Bobby departed therefore by the first train available next day. At Clermont he had to wait for a train to Barsac and he remembered Shields had told him the connections were always bad. He filled in the time by taking a stroll round the town, admired the Puy de Dome from a new point of view, decided that if ever he had the time to spare he would make the ascent, admired, too, the famous statue of Vercingetorex and the less famous one of Pascal— naturally philosophers have smaller, less noble statues than have warriors—found the church where Peter the Hermit preached the first Crusade, and caught his train to land him in Barsac before eleven.

He knew roughly from the directions Shields had given him where the house lay. So first he treated himself to a light meal at a café, then smoked a reflective cigarette or two and finally reached his destination at what he hoped was the tactful hour of half-past one when he thought lunch would probably be over and yet the business or the repose of the afternoon not yet begun.

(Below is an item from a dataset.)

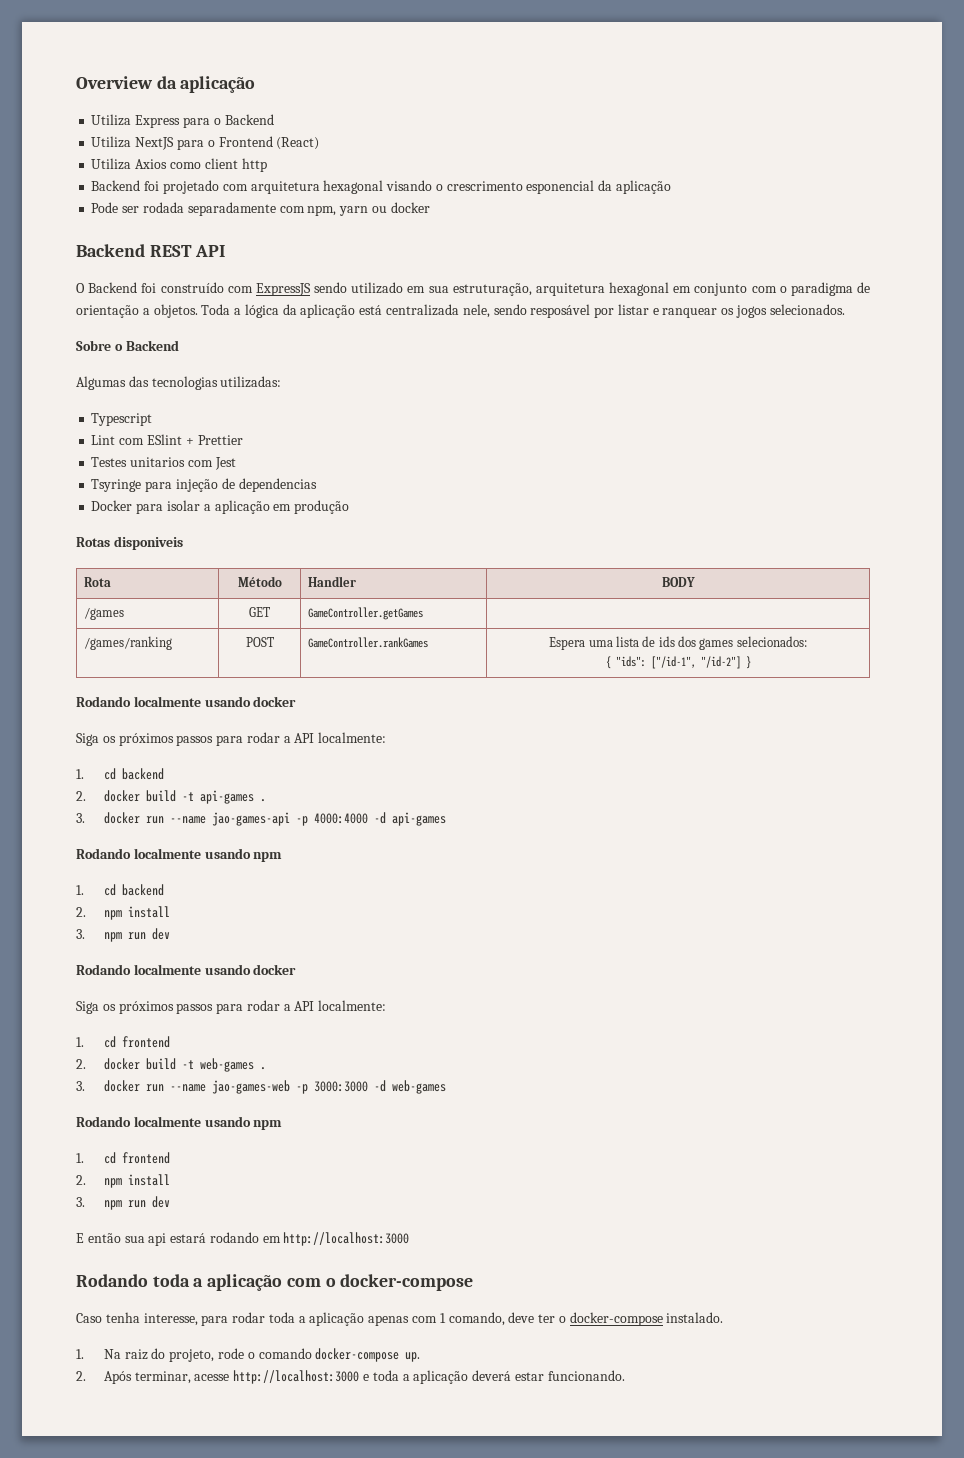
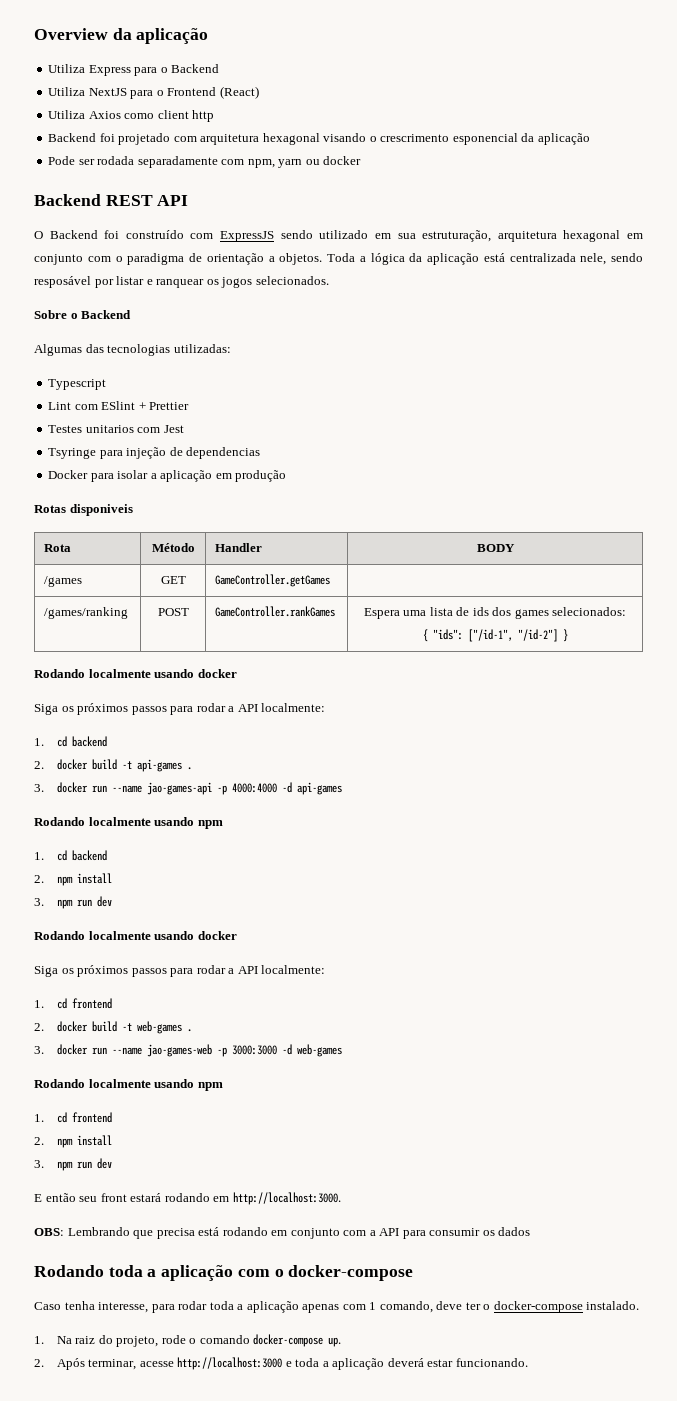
- E então sua api estará rodando em http://localhost:3000
+ E então seu front estará rodando em http://localhost:3000.
+ OBS: Lembrando que precisa está rodando em conjunto com a API para consumir os dados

The house was situated a little distance outside the small town and did not look in very good repair. The fairly large garden surrounding it had a somewhat neglected air, too, as though Mr. Shields, though more fortunate than most artists in these days, since he seemed to possess a faithful clientele in the United States, was yet by no means inclined to spend money on his place of habitation. Nor did Bobby much like the position of the house. It lay in a hollow, it looked damp, it was cut off on the south by close-growing trees, on the north it was exposed to wind sweeping down from the high ground behind, the Bornay Massif on the other side of which lay Citry-sur-l'eau.